→ **Task directions**: The answer is the full listing restated exactly, without any pictures.

#### Records to process ####

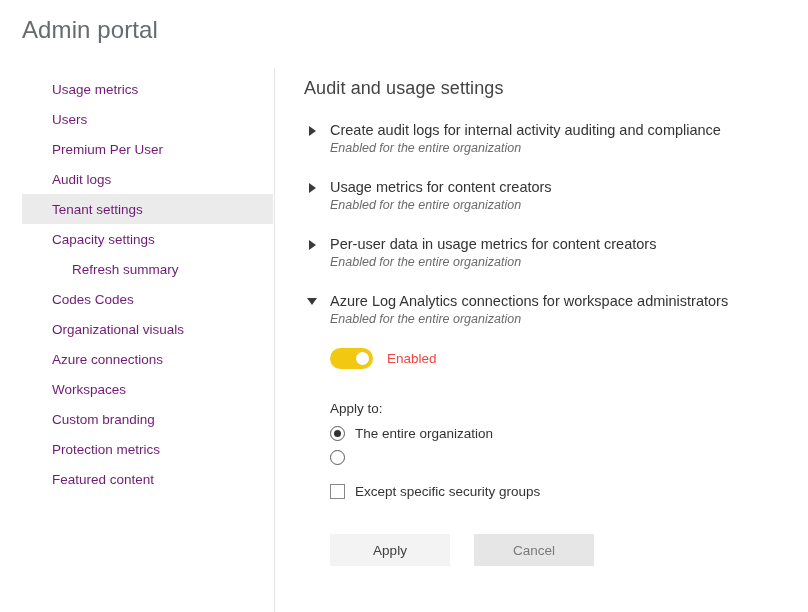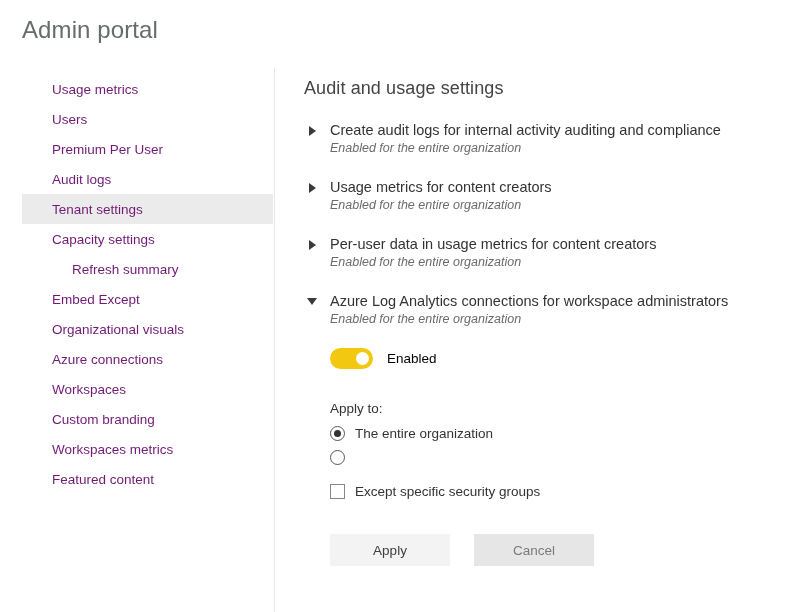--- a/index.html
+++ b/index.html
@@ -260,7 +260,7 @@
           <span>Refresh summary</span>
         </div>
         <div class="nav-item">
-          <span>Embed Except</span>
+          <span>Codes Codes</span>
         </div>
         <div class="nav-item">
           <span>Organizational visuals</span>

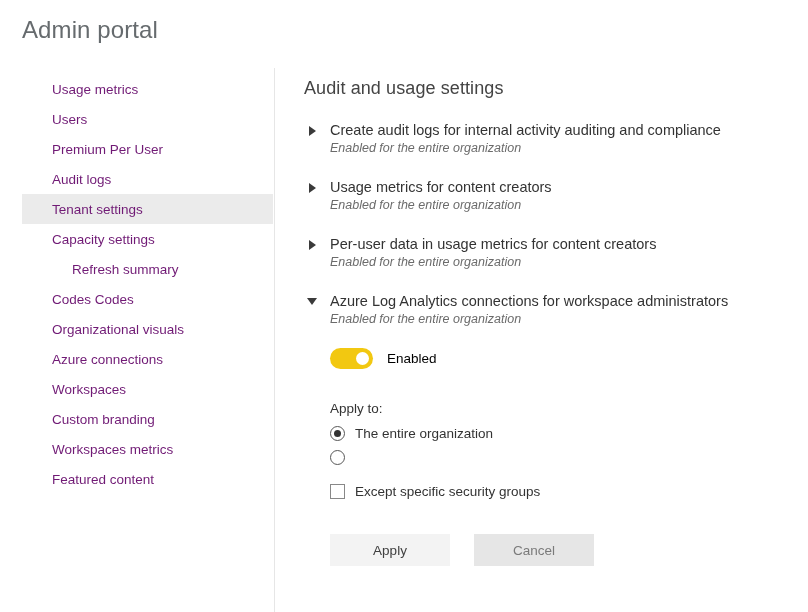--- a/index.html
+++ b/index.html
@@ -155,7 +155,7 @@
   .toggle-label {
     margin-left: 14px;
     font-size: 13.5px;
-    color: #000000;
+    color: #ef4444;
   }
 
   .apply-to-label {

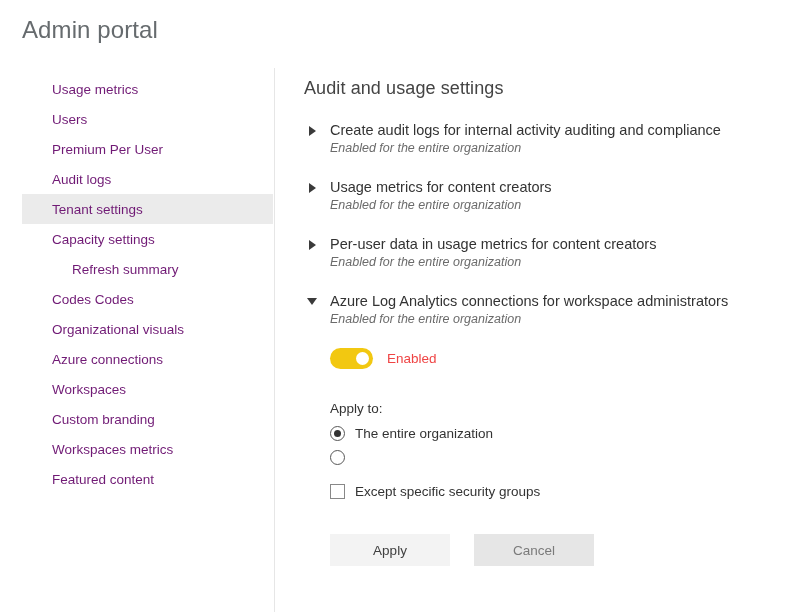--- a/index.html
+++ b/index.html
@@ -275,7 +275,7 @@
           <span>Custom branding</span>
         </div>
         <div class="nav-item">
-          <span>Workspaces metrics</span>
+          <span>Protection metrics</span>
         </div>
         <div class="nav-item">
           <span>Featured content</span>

####

→ **Result of this exercise**:
--- a/index.html
+++ b/index.html
@@ -260,7 +260,7 @@
           <span>Refresh summary</span>
         </div>
         <div class="nav-item">
-          <span>Embed Except</span>
+          <span>Codes Codes</span>
         </div>
         <div class="nav-item">
           <span>Organizational visuals</span>

--- a/index.html
+++ b/index.html
@@ -155,7 +155,7 @@
   .toggle-label {
     margin-left: 14px;
     font-size: 13.5px;
-    color: #000000;
+    color: #ef4444;
   }
 
   .apply-to-label {

--- a/index.html
+++ b/index.html
@@ -275,7 +275,7 @@
           <span>Custom branding</span>
         </div>
         <div class="nav-item">
-          <span>Workspaces metrics</span>
+          <span>Protection metrics</span>
         </div>
         <div class="nav-item">
           <span>Featured content</span>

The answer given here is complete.